In the same way, the older I get– the more “past” and the more “future” I carry with me. The “past” has many names: memory, home, regret, missed, forgotten, I did, I didn’t, did I? Didn’t I?. The “future’s” names I know almost as well: wish, dream, danger, promise, anxiety, fear, should, I will, I won’t, I must, I must not, maybe. Unexpectedly, the past and the future have become my friends. I know them, I’ve nourished them, I’ve courted them. And these constant companions crowd out my present.
Each day, I am faced with choices about how to live, how to love, how to parent, how to work, how to succeed, how to fail, how to forgive, how to be forgiven. In those many moments, I am tempted to let my habits, or my perspectives of the past and the future speak for me. They whisper in my ear, “let us decide for you, we’ll take good care of you.” During those moments, I may think that I’m in my living room with my kids, or at a meeting with my boss, or unable to sleep in the dead of night…
I may think I am, but I’m not.
I’m actually standing in a garden with a man, and a woman, and a snake, and a tree. The sky is a cloudless blue, and the sun is radiant, the fruit is there before me, and it looks just about perfect and The Father’s voice moves the leaves of that Sacred Tree like a breeze, and He says to me, simply, “Will you trust me?”

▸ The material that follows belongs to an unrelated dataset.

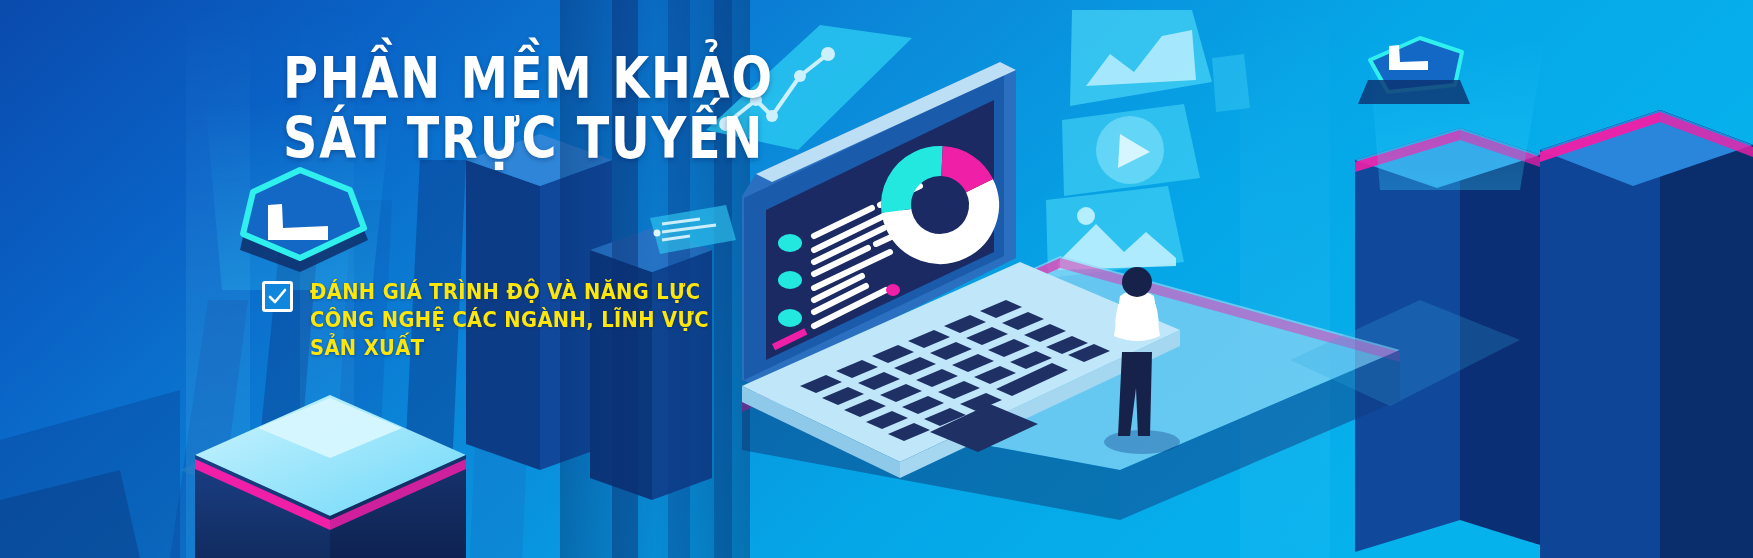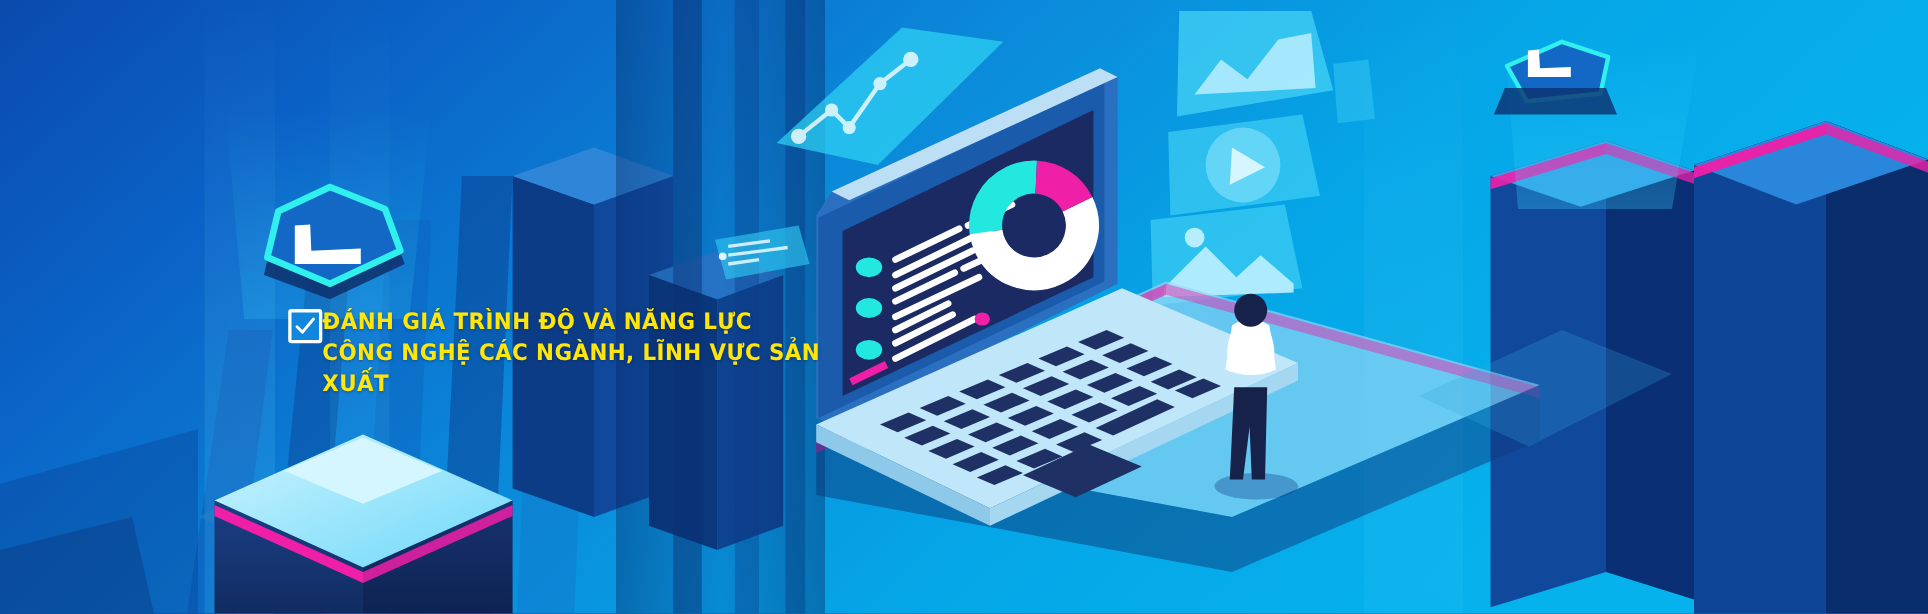"PHẦN MỀM KHẢO" div { html: none -> <div> <div>PHẦN MỀM KHẢO</div> <div>SÁT TRỰC TUYẾN</div> </div> }
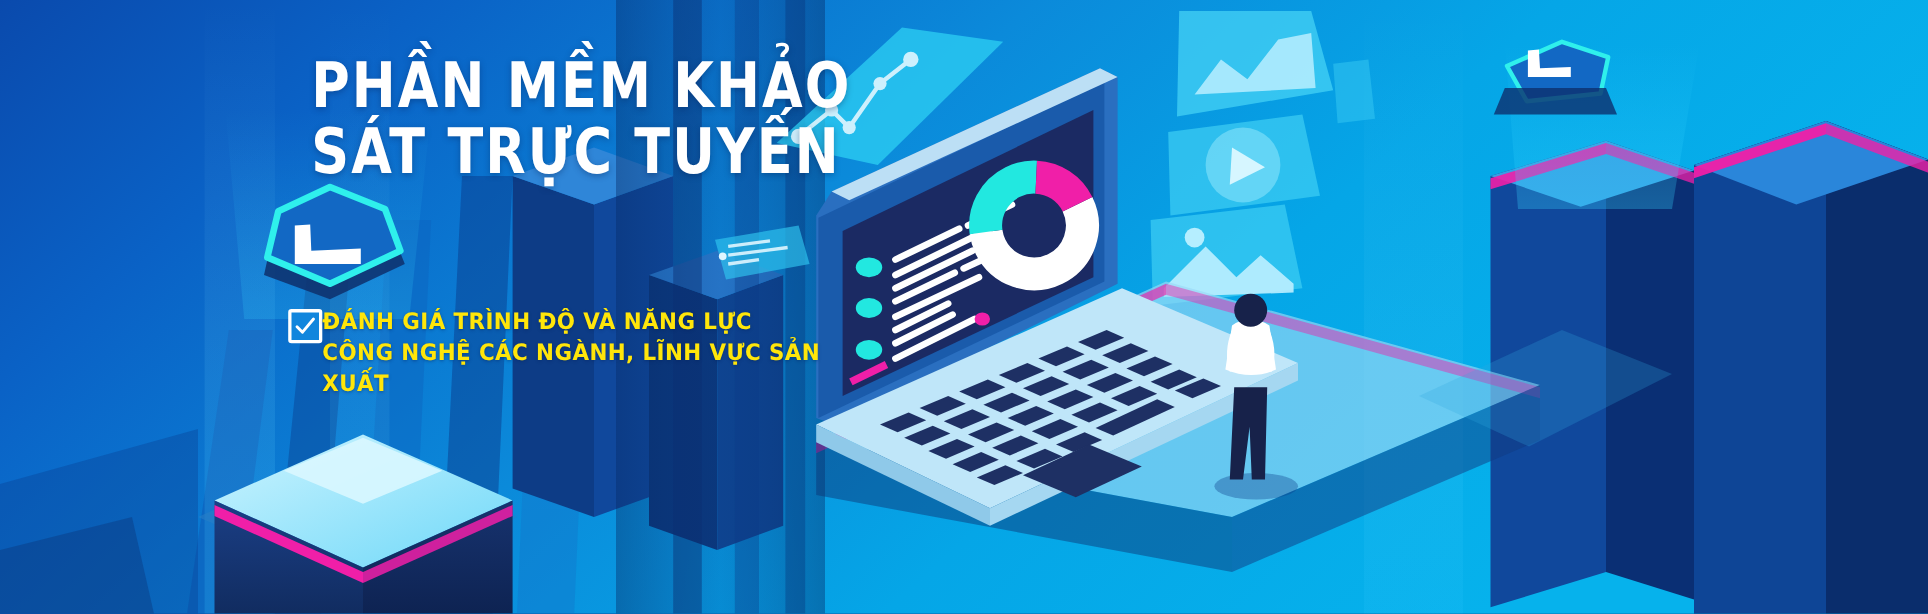"ĐÁNH GIÁ TRÌNH ĐỘ VÀ" .bullet { gap: none -> 17px }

One of the great joys of having kids is praying together. Before nap-time, we pray the At Noon Daily Devotional for Families and Individuals from the Book of Common Prayer. The Devotional’s reading from Isaiah articulates best the freedom God gives me in prayer:
O God, you will keep in perfect peace those whose minds are fixed on you; for in returning and rest we shall be saved; in quietness and trust shall be our strength.
Prayer makes me pause. Prayer gives that moment for God to nudge me to come to myself.
When I am a man who prays, I have clarity. In prayer, God pulls me from yesterday and tomorrow into the present. In prayer, God frees me from the easy to choose the good. I can say no to the fruit, and trust that the food The Father provides thereafter will not only nourish and satisfy but will give the real life for which I hope.